Воли – нет. Личности – нет. И Копченого – нет.

Только боль. Такая, что и Копченый покинул меня. Теперь я – лишь раб воспоминаний.

Теперь я – дома. В обители боли.

38

А-а, вот и ты!

Вот мы и снова встретились. Ты опять куда-то пропал…

…существо, хоть и безлико, однако ж довольно улыбается…

Ночь была полна приключений, верно? И забавы еще не кончены. Вон, гляди. Черный Отряд со вспомогательными подразделениями начал атаковать тенеземцев. А то – прут на рожон, словно до смерти желают пожить в стенах Деджагора…

Гляди, вон двойники и иллюзорные солдаты, чтоб заманивать южан в засады или же заставлять выдать себя.

А, ладно. Идем назад, на стену. Мелочь, а ведь о ней саги сложить могут…

Бой переместился на восточный конец города. Вряд ли кто-то еще здесь торчит. Несколько человек несут вахту на стене, и все. Да еще несколько нерасторопных тенеземских пластунов отсиживаются там, в темноте, и на все им плевать. Иначе не пропустили бы того малыша, что, наподобие паука, спускается со стены по веревке.

И с чего бы это двухсотлетнему волшебнику четвертого разбора лазать по веревкам, да еще туда, где поджидают его отнюдь не дружелюбные смуглые карлики? А ежели им захочется поплясать на его животе?

Раненый жеребец загадочной колдовской породы перестал визжать. Наконец-то… Подох. Но зеленоватый пар до сих пор поднимается из раны, а края ее все еще мерцают.

Там?

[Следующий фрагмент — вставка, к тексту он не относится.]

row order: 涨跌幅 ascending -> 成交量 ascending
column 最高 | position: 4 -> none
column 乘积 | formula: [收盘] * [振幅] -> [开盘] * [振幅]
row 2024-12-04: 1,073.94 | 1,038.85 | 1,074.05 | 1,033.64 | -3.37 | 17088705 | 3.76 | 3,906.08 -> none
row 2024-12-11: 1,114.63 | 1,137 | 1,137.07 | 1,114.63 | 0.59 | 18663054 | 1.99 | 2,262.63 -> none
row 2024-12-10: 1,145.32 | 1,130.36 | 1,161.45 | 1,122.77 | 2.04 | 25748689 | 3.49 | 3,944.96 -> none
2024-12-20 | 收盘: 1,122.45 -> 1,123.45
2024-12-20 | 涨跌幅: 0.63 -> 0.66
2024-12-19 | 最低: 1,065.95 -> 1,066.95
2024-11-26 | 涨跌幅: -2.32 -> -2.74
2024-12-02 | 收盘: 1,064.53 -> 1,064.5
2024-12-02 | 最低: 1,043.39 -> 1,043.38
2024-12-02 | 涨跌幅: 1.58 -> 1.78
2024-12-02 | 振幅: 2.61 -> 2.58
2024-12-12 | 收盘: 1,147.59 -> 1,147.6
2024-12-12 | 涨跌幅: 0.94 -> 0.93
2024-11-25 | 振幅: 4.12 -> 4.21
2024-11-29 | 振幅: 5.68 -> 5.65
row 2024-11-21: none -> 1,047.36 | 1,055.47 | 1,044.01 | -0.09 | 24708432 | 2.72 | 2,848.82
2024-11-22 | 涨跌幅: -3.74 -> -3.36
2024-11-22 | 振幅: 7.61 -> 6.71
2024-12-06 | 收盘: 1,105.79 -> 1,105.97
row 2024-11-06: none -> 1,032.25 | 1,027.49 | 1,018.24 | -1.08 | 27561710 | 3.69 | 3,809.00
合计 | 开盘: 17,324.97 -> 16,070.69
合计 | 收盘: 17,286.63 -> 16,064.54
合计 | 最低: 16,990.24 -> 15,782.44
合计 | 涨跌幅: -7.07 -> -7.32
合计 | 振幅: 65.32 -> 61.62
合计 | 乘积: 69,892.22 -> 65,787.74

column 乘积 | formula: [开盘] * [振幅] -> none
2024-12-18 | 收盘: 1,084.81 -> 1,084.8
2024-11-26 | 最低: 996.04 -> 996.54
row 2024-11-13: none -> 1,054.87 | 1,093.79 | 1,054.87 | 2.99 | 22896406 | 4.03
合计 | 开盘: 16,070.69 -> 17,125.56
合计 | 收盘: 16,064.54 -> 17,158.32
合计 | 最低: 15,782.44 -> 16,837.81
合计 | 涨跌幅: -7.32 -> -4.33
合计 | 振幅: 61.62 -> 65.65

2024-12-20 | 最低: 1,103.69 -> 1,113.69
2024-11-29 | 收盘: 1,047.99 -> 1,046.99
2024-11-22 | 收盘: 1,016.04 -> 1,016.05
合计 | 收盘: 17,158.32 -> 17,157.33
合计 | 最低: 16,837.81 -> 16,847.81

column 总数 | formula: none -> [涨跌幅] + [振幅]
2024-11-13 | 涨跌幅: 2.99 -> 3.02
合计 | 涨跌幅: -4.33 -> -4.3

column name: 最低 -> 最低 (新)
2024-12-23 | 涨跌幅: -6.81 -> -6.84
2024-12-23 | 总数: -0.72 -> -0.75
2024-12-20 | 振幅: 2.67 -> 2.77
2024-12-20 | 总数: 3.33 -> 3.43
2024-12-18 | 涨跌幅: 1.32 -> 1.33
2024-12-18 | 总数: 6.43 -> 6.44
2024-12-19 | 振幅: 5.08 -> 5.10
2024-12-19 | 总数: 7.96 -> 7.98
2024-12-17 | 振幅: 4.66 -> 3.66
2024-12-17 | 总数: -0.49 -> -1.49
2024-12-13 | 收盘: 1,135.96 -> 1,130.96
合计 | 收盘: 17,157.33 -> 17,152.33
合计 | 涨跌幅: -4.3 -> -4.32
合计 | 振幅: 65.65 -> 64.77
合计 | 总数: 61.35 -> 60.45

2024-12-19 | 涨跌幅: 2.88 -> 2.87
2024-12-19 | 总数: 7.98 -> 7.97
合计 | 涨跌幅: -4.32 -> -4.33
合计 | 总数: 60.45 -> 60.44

Ну да. Взгляни. Просто дьявольски выглядят в этой багровой дымке. Хотя идут сюда вроде бы не за тем, чтобы пожрать весь город, как думаешь?

Что это? Тенеземцы за стеной заметались, словно лиса в курятнике. И в криках их – неподдельный ужас: что-то темное мечется среди них. Гляди, человека утащило.

Света теперь мало, центр битвы сместился. Старикан наш черен, словно сердце самой ночи. Думаешь, зоркости смертного хватит, чтобы заметить, как он снует меж мертвецов? Куда это он? К дохлому коню Тенекрута?

Кто бы мог подумать… Да он с ума сошел!

И эта ползучая тьма тоже направляется туда. Видал? Как глаза вспыхнули красным в зареве городских пожаров… Нет, каков дурень, ему бы прочь бежать, а он… Плохо может обернуться такое упрямство.

Вот черный человечек пропал. Остановился. Значит, услыхал-таки… И снова побежал к мертвому жеребцу. Копье свое хочет забрать! Может, такое безумство и имеет смысл. Он над этим копьем здорово потрудился.

Вот снова встал, и глаза небось выпучил, принюхавшись к ночи и ощутив почти забытый запах. И в тот же миг убийственная тьма почуяла его.

Победный рев пантеры заставил замереть все сердца на равнине. И тьма помчалась – быстрее, быстрее…

Черный человечек схватил свое копье и побежал к стене. Успеет ли? Унесут ли старые кривые ноги от нагоняющей смерти?

Она огромна. И похоже, довольна ходом событий.

Вот человечек ухватился за веревку. Однако до безопасного места ему еще восемьдесят футов… А он стар и запыхался. Вот закрутило его, но координация у старикана отличная. Навершье копья выставилось вперед одновременно с прыжком чудовища. Тварь извернулась в воздухе, пытаясь избежать убийственного острия, однако копье, пронзив ее морду, вышло за левым ухом. Чудовище взревело. Зеленый пар повалил из раны. Тварь утратила всякий интерес к старику, и тот начал свой долгий подъем на стену, закинув причудливо украшенное копье за спину.

Никто не заметил этого. Бой продолжался повсюду.

39

Похоже, южане просто-напросто зажмурились и сунули голову в улей.

Что? Почему это «неохота»? Идем поглядим. Забавно.